A jogadora de vôlei Paola Egonu, 25, liderou a conquista da inédita medalha de ouro da Itália e foi eleita a melhor atleta do torneio feminino nas Olimpíadas de Paris. Dias após o título, foi alvo, como já havia acontecido muitas vezes antes, de ataques racistas. Um mural em sua homenagem, com a inscrição “italianidade”, foi vandalizado em Roma.
Egonu é italiana, negra, filha de nigerianos. Nasceu na província de Pádua, no norte do país, mas só obteve a cidadania na adolescência, depois que o pai conseguiu a dele. Esse intervalo entre nascimento e documentação –e seus efeitos– motivou um acalorado debate político na Itália, entre defensores e críticos às mudanças na legislação das cidadanias.
Como Egonu, existem milhares de nascidos na Itália que moram legalmente no país, frequentam a escola, mas não são considerados italianos. Uma criança nascida em solo italiano e cujos pais são estrangeiros pode fazer o pedido de cidadania somente ao completar 18 anos.

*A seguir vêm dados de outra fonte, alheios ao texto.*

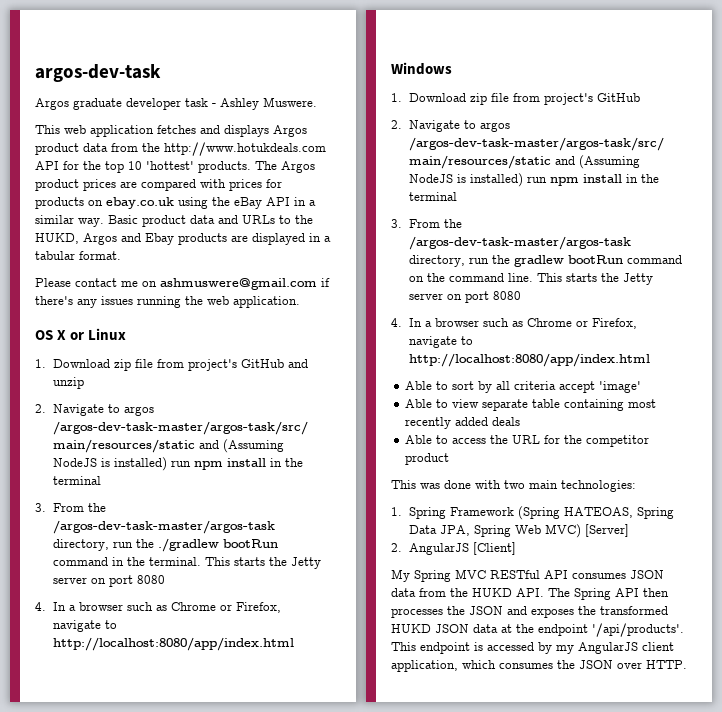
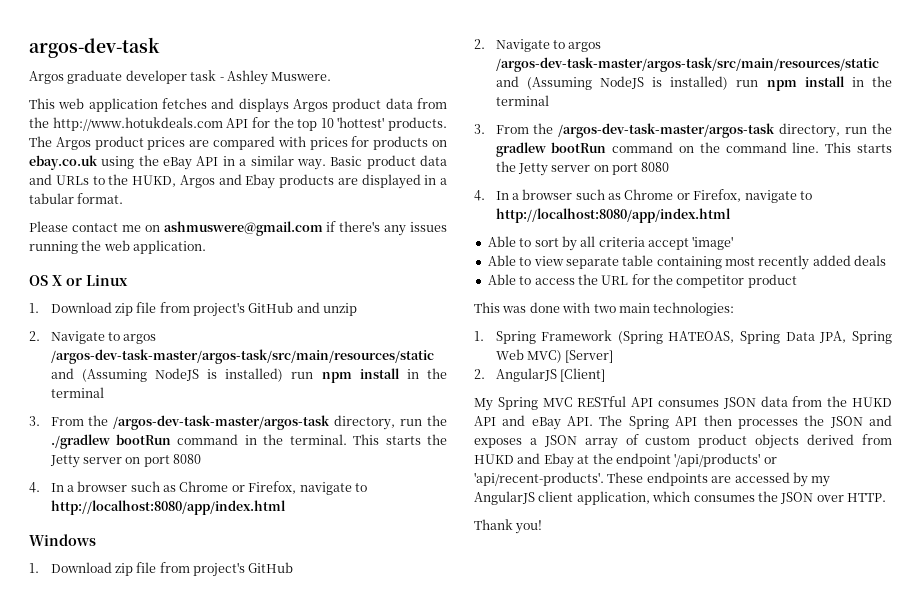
(512, 592) none -> [474,415,561,430] API and eBay
[578,606,668,615] [391,623,684,637] [391,642,483,654] the transformed HUKD JSON data at the endpoint '/api/products'. This endpoint is -> [529,434,892,449] [474,453,777,468] [474,472,732,486] a JSON array of custom product objects derived from HUKD and Ebay at the endpoint '/api/products' or 'api/recent-products'. These endpoints are
(687, 664) none -> [474,519,543,534] // Thank you!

No ano escolar encerrado em 2023, havia mais de 900 mil filhos de estrangeiros inscritos nas escolas italianas (11%), da educação infantil ao ensino médio. Destes, 65% nasceram na Itália. Os principais países de origem familiar são Romênia, Albânia, Marrocos, China e Ucrânia.
“São crianças que se sentem italianas, muito frequentemente só conhecem a Itália, mas que em um certo momento descobrem que não são cidadãos do próprio país”, diz à Folha Raffaela Milano, diretora de pesquisa da ONG Save the Children Itália, que compilou os números acima.
A questão costuma aparecer quando uma criança começa a se destacar como atleta e precisa indicar a nacionalidade em competições. Ou antes de uma viagem escolar internacional, ocasião que exige documentos –muitos não têm nenhum passaporte ou não são titulares de vistos na Itália.
“Além desses aspectos práticos, tem a questão do sentimento de pertencimento. Descobrir-se diferente dos próprios colegas, mesmo compartilhando a língua e a paixão por um clube de futebol, cria um problema na construção da própria identidade, algo fundamental para o adolescente”, diz Milano.
Tão logo o caso dos ataques racistas a Egonu veio à tona, o vice-premiê Antonio Tajani, do partido Força Itália, de centro-direita, solidarizou-se com a jogadora e defendeu a mudança na Lei da Cidadania, de 1992, desencadeando um debate nacional.
Pelo texto vigente, a cidadania só é reconhecida no nascimento pelo direito de sangue (do latim, ius sanguinis) –uma criança é automaticamente italiana se ao menos um dos genitores também o é. É esse o critério que permite a descendentes brasileiros, por exemplo, pedir o reconhecimento da cidadania italiana sem limite de gerações, mesmo que não falem o idioma ou nem conheçam a Itália.
Com uma das leis mais restritivas entre os grandes países da União Europeia, a Itália não prevê nenhuma versão do direito de solo (ius soli), que permite a uma criança ter a cidadania do país de nascimento, independentemente da origem familiar. No Brasil, vigoram tanto o direito de sangue quanto o direito de solo. Quem nasce de pais estrangeiros é considerado cidadão brasileiro, desde que os genitores não estejam a serviço de outro país, como diplomatas.
“É uma lei velha, que não representa mais a Itália. Em 30 anos, o quadro do país mudou completamente”, diz Milano. No começo dos anos 1990, quando a norma foi aprovada, a Itália era um país basicamente de emigrados. Em 1991, havia 356 mil estrangeiros vivendo legalmente no país. Hoje, são 5,3 milhões, segundo o Istat (Instituto Nacional de Estatística).
Para Tajani, uma solução é a introdução do direito de escola (ius scholae), que vincula a concessão da cidadania a crianças estrangeiras à conclusão de um ciclo de estudos de ao menos dez anos. “É disso que o país precisa. Um bom italiano é quem acredita na Itália, a conhece e a defende. O mundo mudou, precisamos acordar”, disse ao jornal La Repubblica.
O posicionamento gerou objeção de aliados de governo, como Matteo Salvini, da Liga, da ultradireita. Por outro lado, algum tipo de reforma é defendido por partidos de centro-esquerda, por organizações da sociedade civil e por parte do empresariado e dos prefeitos. Segundo a imprensa italiana, a sigla de Tajani planeja apresentar uma proposta de lei sobre o tema nas próximas semanas.
Além de facilitar a integração de famílias de origem estrangeira, a mudança poderia ajudar a atenuar a crise demográfica que atinge a Itália. Segundo pesquisa da Save the Children, na faixa de 15 a 16 anos, aqueles sem a cidadania italiana são os que mais desejam deixar o país no futuro. “Isso não faz bem à Itália. Esses jovens são um patrimônio importante”, diz Milano.